Mountain Warehouse has over 500 stores in the UK, North America, Europe and New Zealand, including stores in Dublin, Ireland, Vienna, Austria, and stores in Poland including Warsaw.

The first Mountain Warehouse store opened in 1997. By August 2002 Mountain Warehouse had opened a further 13 stores in factory outlet centres in the UK and one in Vienna, as well as three concession stores in UK garden centres.

The London Covent Garden store was the first of Mountain Warehouse's high street stores. By 2019 Mountain Warehouse opened a further 9 stores in London, located in popular areas such as Regent Street, Fulham and Wimbledon.

Mountain Warehouse purchased six of former Woolworths sites, including Fort William, Scotland, St Ives, Cornwall and Buxton, Derbyshire.

Mountain Warehouse has continued to secure premises in market towns and locations popular with walkers and holidaymakers.

On 9 March 2024, Mountain Warehouse opened its largest UK store yet on Boscawen Street in Truro, Cornwall.

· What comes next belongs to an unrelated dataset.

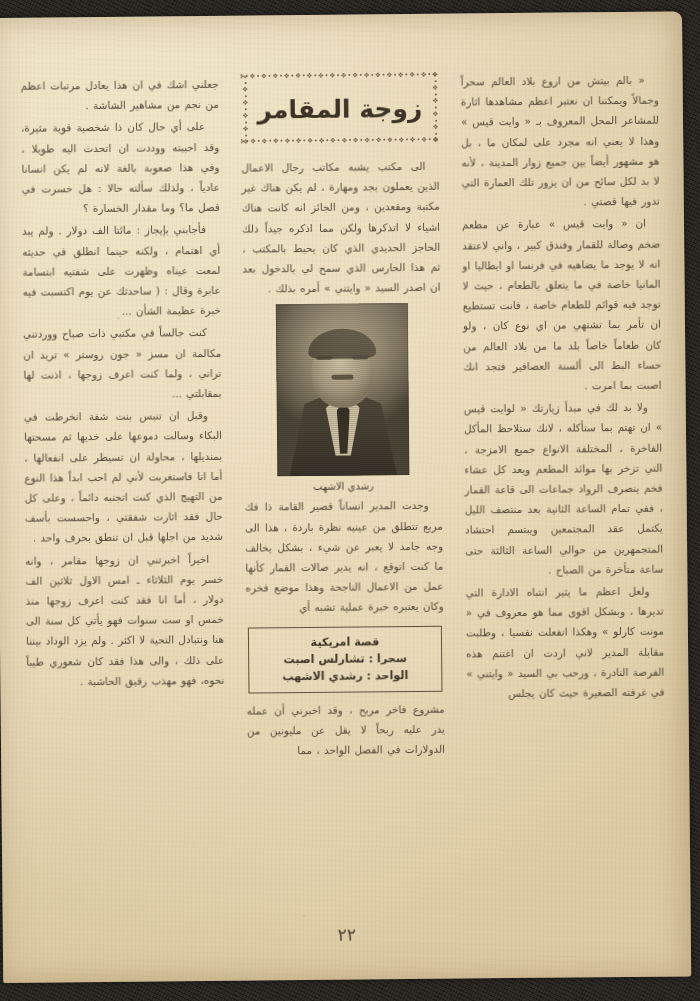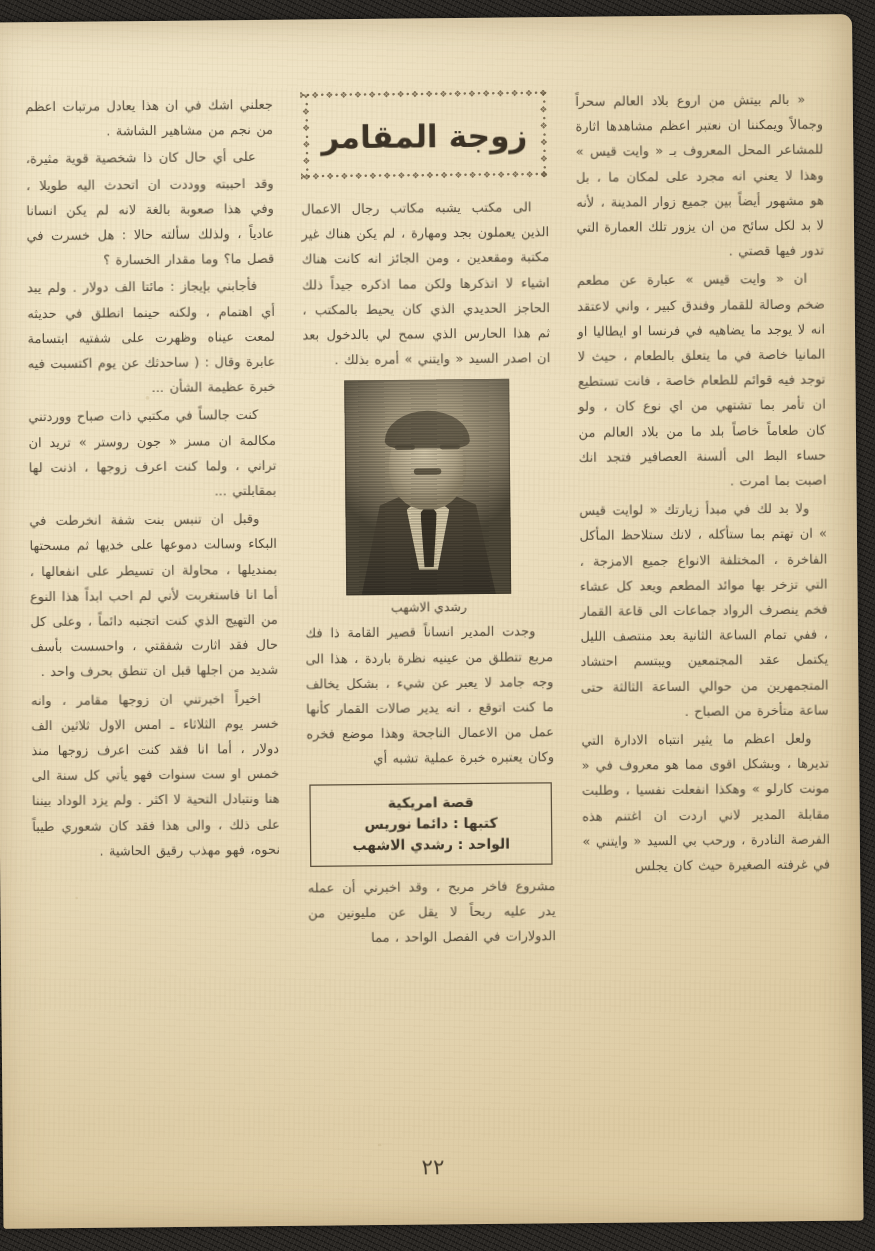"دائما نوريس" span { text: دائما نوريس -> تشارلس اصبت }
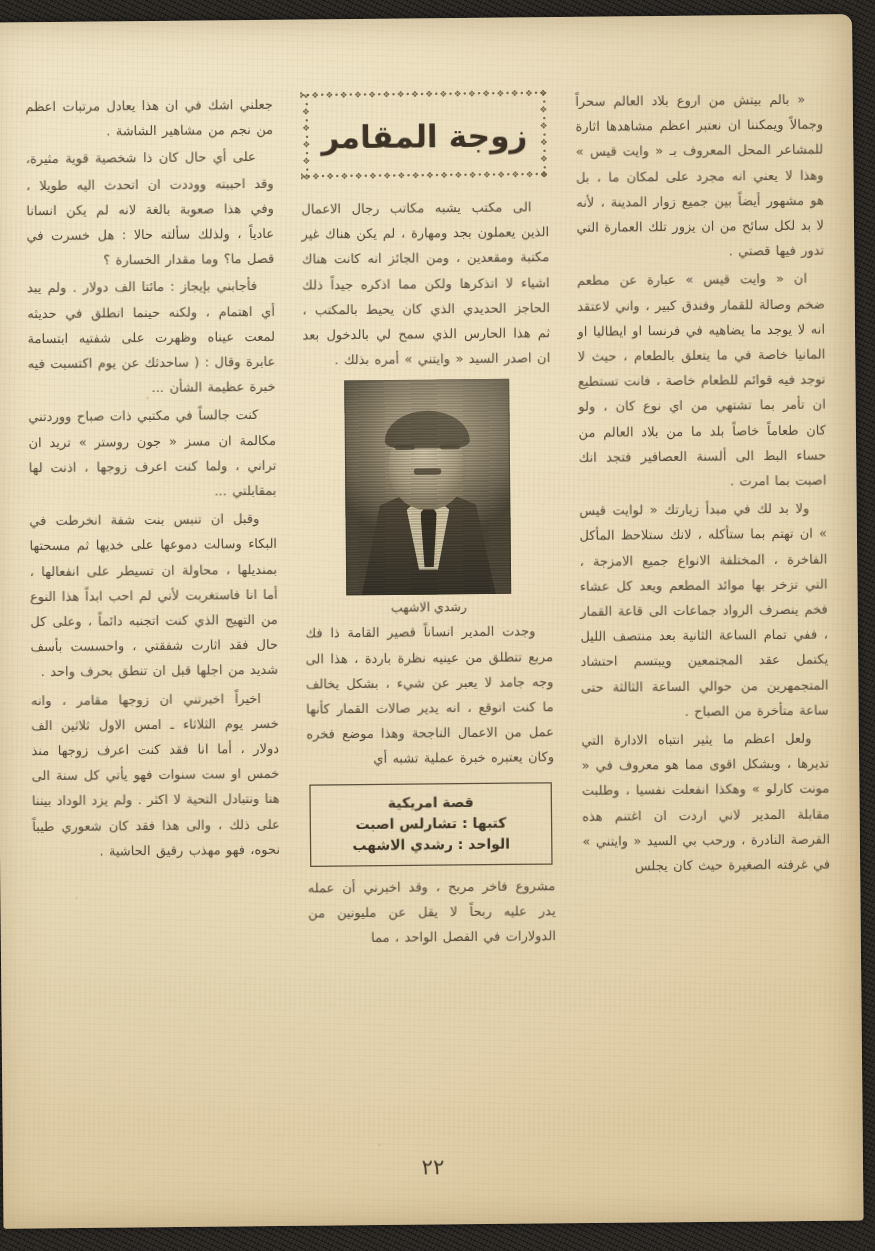"كتبها" span { text: كتبها -> سحرا }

Mountain Warehouse opened its first North America outlet store in Toronto, Ontario, Canada early 2014. It has since further expanded to other North American locations including New Jersey, United States, Burlington, Canada and Vancouver, Canada.

Mountain Warehouse's headquarters are located in Victoria, London. A store is also located nearby in Victoria Place in London Victoria station.

==Products==
Mountain Warehouse has grown from a stock clearance business selling only branded products to a business that sells mainly own brand clothing, footwear and equipment. In 2004 own brands including Mountain Life, Parallel and Snapdragon made up 10% of the business's products but by 2007 own brand products made up 65%.

In 2010 the retailer introduced a more technical clothing range, Mountainlife Extreme. The Mountainlife Extreme clothing range was designed to compete with higher end brands such as The North Face and Berghaus.

The Mountainlife and Parallel branding has gradually been phased out with all clothing, footwear and equipment now branded with Mountain Warehouse. Mountainlife Extreme was replaced by Mountain Warehouse Extreme, with footwear, accessories and equipment also included in the range.